#52: Made for Love by Alissa Nutting
She didn’t know the full extent of the changes Byron wanted to usher into mankind, but they didn’t seem like they were going to foster nurturing human connections.
Published 2017 | 310 Pages
Tags: Fiction, Literary, Contemporary, Feminist, Technology
This may sound crazy, but I started reading this book fully expecting not to like it. And you know, I think that mindset helped! My expectations were low and I was pleasantly surprised. After not hating it 30 pages in, I decided to keep reading. By the end, I found that I had highlighted several parts, giggled at several parts, felt empathy, and learned a few things.
This won’t be for everyone. I wouldn’t recommend it to my mom, for example. The characters are flawed and somewhat emotionally wrecked and use booze and sex to cope. I detested one storyline because it dabbled in bestiality and was just plain weird. Ms. Nutting is not shy in her writing about the sexuality of her characters and for a Ned Flanders like me, it got uncomfortable at times. That said, most books don’t stick the landing for me and this one, surprisingly, did. It was well worth the discomfort to arrive at a satisfying and unpredictable conclusion.
What’s it about?
The protagonist, Hazel Green, has just run away from her tech-mogul husband back to her childhood home and widower father. Her husband, Byron Gogol, is a psycho and wants to put a computer chip in her brain to “meld” her mind with his. Her father, Herbert, is a critical curmudgeon with his own issues. Hazel goes from one desperate, emotionally starving existence to another and neither option is pleasant.
While Ms. Nutting provides insightful commentary on our relationship with technology and lack of privacy, this is mostly about Hazel’s relationships with herself and her dad. Hazel’s emotional arc made me hurt for real people who struggle with similar feelings of self-loathing and despair. I work with one such person and I want to hug her and tell her she’s doing great work all the time.
Do you know how when people are really hungry they will be driven to eat the inedible? Grass and soil and the like? That also happens with love. If you want love badly enough, you will start gobbling harmful substitutes like attention and possessions. Do you know what I thought when I first met Byron? ‘He doesn’t seem to hate me! I can easily work with this!’
What are others saying?
I recommend you check out Merritt Tierce’s stellar review in New York Times. Here is a sample:
Nutting…romanticizes nothing…: not marriage, not love, not family, not sex, especially not technology — and definitely not finding one’s way in the world, since many people, she realizes, don’t. Hazel is rudderless, ordinary, passive; all the more impressive, then, is Nutting’s creation of a compelling, wholly sympathetic character from such a beige moral blob.

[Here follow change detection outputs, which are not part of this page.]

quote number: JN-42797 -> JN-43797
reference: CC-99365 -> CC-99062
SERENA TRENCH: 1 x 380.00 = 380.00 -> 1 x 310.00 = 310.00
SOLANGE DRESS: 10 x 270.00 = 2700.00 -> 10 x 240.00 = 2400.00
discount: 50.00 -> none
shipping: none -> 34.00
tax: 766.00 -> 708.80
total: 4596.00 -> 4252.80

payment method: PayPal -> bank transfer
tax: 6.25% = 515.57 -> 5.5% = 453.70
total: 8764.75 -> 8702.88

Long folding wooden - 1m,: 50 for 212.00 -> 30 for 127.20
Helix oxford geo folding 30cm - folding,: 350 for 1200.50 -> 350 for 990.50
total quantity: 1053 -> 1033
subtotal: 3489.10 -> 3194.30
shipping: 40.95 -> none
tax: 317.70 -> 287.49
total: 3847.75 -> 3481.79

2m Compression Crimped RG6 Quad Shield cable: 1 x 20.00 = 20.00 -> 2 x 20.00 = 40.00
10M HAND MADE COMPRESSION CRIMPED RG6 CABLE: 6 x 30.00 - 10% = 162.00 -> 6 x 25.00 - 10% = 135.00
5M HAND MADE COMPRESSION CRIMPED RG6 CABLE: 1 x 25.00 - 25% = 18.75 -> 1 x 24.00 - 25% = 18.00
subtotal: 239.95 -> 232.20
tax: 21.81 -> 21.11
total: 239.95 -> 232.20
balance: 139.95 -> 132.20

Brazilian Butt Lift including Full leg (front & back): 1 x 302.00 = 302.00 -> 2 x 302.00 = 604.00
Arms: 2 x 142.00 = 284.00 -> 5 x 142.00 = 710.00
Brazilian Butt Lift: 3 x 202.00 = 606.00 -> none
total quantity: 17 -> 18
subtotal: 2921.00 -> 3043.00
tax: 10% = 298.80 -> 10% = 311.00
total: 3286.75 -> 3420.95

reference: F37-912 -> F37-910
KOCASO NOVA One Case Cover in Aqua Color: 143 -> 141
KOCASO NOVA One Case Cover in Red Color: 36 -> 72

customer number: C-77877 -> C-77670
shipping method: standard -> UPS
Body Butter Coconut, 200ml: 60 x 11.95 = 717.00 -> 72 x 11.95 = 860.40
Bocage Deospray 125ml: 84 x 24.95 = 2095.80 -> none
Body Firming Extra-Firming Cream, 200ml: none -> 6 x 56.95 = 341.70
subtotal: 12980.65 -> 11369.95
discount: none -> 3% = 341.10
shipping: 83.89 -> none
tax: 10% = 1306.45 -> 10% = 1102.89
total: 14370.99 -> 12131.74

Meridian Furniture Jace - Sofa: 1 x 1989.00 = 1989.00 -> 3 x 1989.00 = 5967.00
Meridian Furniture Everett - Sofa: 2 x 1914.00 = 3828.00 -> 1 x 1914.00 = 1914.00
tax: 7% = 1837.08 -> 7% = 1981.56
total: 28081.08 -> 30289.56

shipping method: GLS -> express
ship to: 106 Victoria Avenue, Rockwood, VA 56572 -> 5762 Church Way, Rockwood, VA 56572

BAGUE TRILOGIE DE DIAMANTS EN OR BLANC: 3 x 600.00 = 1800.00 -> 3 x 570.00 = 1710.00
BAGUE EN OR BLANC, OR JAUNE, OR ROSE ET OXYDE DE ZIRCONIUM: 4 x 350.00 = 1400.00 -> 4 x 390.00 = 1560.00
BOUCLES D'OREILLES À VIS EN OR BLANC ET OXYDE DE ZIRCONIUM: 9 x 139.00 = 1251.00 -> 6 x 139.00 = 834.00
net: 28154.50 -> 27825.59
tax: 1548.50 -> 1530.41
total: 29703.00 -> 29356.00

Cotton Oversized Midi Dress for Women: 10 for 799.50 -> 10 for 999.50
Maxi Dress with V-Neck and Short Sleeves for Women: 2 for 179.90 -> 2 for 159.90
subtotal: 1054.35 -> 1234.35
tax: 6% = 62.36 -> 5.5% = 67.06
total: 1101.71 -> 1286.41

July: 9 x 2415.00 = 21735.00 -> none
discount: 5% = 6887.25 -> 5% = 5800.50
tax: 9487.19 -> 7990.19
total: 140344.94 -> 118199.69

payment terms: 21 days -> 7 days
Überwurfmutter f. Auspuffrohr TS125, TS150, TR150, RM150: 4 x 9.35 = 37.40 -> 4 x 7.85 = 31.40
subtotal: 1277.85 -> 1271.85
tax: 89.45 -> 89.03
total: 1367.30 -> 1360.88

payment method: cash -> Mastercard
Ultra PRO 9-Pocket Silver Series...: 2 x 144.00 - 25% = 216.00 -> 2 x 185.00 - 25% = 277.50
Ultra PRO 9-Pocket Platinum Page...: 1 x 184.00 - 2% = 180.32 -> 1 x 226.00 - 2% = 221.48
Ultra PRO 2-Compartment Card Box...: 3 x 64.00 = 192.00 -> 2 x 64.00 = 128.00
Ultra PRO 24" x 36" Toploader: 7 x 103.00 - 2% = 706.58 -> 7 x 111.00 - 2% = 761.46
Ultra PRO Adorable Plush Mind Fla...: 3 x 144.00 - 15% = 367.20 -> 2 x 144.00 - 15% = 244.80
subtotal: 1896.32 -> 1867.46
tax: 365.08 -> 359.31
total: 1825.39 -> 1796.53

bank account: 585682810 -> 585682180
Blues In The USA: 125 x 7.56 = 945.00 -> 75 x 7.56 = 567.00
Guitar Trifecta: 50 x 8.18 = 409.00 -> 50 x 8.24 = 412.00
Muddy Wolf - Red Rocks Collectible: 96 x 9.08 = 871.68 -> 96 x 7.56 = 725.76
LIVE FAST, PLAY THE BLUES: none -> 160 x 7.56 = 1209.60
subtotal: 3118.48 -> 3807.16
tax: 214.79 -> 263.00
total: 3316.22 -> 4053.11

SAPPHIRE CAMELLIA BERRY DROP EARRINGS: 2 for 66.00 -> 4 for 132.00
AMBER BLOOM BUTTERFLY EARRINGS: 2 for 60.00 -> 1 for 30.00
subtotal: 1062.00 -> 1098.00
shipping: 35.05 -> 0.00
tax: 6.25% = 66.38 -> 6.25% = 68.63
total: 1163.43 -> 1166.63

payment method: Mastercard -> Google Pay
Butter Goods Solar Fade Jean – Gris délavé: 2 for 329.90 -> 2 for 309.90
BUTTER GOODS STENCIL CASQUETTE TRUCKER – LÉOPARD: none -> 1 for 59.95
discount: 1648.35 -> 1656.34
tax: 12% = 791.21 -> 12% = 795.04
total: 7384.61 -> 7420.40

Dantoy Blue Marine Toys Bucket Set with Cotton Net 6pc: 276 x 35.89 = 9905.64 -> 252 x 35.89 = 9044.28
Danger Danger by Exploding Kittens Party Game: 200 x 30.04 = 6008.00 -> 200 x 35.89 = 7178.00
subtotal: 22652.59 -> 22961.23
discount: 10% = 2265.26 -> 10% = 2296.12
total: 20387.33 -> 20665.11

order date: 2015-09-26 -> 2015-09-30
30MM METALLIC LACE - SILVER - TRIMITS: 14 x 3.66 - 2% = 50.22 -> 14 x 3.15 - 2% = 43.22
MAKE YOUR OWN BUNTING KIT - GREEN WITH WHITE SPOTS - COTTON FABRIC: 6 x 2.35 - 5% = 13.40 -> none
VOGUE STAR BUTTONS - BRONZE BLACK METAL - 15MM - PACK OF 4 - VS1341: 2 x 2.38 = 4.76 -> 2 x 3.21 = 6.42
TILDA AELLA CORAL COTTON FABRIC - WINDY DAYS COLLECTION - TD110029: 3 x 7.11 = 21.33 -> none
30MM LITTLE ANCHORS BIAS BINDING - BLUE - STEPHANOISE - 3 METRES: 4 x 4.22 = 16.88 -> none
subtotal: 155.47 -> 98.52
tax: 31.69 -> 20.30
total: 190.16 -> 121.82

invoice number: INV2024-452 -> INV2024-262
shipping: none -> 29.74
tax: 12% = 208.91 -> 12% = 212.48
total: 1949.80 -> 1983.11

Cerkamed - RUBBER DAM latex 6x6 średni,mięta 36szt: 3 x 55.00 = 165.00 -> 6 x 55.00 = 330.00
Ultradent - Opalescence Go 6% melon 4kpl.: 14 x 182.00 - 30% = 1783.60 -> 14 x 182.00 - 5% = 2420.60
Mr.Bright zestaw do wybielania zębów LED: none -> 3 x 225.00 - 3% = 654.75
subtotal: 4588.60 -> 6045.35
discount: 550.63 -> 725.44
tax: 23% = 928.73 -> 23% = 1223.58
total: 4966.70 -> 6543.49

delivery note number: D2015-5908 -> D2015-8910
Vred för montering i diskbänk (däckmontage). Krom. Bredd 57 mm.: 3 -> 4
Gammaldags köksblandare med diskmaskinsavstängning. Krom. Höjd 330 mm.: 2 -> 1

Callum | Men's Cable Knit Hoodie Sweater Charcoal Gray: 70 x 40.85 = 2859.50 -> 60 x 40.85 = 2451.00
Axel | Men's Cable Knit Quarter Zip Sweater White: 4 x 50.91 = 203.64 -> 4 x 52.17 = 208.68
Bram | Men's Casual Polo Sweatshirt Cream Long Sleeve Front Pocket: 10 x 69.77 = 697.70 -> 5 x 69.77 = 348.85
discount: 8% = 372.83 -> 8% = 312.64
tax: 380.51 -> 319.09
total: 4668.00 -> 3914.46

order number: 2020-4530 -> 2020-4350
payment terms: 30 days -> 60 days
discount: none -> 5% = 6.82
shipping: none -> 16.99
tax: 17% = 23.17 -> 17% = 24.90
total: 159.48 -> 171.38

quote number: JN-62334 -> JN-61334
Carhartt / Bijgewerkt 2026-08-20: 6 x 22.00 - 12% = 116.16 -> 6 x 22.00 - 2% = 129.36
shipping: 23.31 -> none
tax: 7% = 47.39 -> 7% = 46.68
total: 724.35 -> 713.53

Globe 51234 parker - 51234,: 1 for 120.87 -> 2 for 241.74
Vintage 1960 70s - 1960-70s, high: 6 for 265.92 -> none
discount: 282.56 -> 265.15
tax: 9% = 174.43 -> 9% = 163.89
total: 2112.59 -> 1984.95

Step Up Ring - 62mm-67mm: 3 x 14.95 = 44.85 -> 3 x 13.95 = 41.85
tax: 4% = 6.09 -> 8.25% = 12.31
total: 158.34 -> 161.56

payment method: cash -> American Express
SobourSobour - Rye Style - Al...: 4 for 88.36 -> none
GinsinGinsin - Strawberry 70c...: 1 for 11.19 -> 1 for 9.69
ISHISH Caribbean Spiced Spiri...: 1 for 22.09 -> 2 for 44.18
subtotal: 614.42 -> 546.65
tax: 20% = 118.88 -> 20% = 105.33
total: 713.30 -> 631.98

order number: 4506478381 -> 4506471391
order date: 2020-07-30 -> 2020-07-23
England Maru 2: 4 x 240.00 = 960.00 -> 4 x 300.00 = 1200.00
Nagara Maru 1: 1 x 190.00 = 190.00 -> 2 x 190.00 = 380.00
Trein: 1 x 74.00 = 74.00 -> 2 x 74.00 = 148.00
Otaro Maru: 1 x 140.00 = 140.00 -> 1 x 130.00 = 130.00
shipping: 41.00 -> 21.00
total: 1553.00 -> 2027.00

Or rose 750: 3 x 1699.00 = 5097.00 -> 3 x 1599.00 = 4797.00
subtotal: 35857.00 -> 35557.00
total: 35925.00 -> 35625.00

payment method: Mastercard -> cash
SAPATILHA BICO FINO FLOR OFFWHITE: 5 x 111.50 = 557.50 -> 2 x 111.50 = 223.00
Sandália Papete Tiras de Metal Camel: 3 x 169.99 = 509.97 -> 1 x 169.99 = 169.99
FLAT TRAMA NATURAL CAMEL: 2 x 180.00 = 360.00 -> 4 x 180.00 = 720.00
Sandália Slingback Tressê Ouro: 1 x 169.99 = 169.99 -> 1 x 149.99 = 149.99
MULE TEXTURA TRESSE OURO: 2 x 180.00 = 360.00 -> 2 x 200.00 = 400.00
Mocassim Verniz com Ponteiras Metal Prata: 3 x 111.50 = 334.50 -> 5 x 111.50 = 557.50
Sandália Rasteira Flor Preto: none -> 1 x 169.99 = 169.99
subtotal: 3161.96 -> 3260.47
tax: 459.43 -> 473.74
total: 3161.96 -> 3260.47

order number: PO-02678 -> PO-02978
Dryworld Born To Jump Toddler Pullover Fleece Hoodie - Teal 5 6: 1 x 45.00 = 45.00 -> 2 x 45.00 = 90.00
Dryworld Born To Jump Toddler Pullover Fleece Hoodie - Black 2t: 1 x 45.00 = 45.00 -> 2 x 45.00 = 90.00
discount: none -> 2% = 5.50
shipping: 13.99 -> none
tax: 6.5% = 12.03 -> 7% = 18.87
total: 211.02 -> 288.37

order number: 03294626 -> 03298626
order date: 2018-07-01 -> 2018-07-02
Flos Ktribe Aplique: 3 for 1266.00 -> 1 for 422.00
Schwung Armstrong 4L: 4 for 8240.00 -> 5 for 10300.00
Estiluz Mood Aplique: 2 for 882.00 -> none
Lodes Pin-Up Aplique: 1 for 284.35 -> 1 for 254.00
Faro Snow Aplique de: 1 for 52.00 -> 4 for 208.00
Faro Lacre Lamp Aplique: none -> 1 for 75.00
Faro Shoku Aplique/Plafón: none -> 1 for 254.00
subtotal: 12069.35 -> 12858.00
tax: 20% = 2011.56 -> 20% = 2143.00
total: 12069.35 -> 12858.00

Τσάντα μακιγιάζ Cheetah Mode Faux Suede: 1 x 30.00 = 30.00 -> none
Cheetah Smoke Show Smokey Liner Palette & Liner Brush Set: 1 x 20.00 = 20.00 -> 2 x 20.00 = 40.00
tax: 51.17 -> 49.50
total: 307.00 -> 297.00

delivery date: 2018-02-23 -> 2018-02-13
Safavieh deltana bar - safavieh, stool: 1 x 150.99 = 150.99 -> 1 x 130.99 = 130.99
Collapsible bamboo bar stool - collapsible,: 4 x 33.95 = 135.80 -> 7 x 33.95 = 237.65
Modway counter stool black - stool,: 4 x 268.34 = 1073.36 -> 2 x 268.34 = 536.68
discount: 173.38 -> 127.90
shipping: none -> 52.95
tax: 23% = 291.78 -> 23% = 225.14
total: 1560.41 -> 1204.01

Haha, nailed it! I have to say, I mostly enjoyed being on this journey with the beige moral blob that is Hazel. I know some of you will too.
What about the HBO show?
Yeah, I watched that too. It wasn’t my favorite and it is very different. Aside from the principal characters and key plot point of “becoming an evil tech genius’s science-project wife,” they are their own unique art. Nutting had a hand in the show and she seems to have enjoyed taking it in a new direction.
Thanks for reading and please let me know what book dolphins you’ve been swimming with lately.